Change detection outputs
☆ ☆ ☆

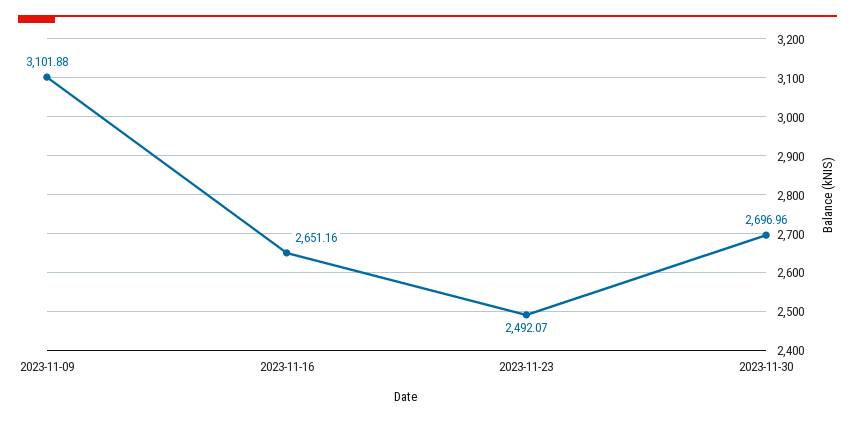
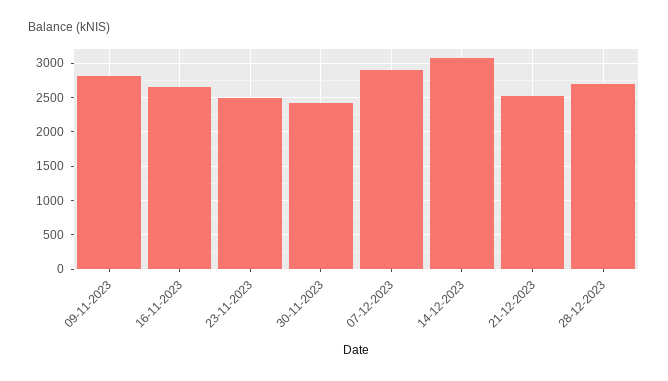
2023-11-09: 3101.88 -> 2800
2023-11-30: 2696.96 -> 2400
07-12-2023: none -> 2900
14-12-2023: none -> 3100
21-12-2023: none -> 2500
28-12-2023: none -> 2700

☆ ☆ ☆

• What is expected: All lines from the one with "07-12-2023: none -> 2900" through the end of the records need to be copied exactly, and no other lines.

• Output below:
07-12-2023: none -> 2900
14-12-2023: none -> 3100
21-12-2023: none -> 2500
28-12-2023: none -> 2700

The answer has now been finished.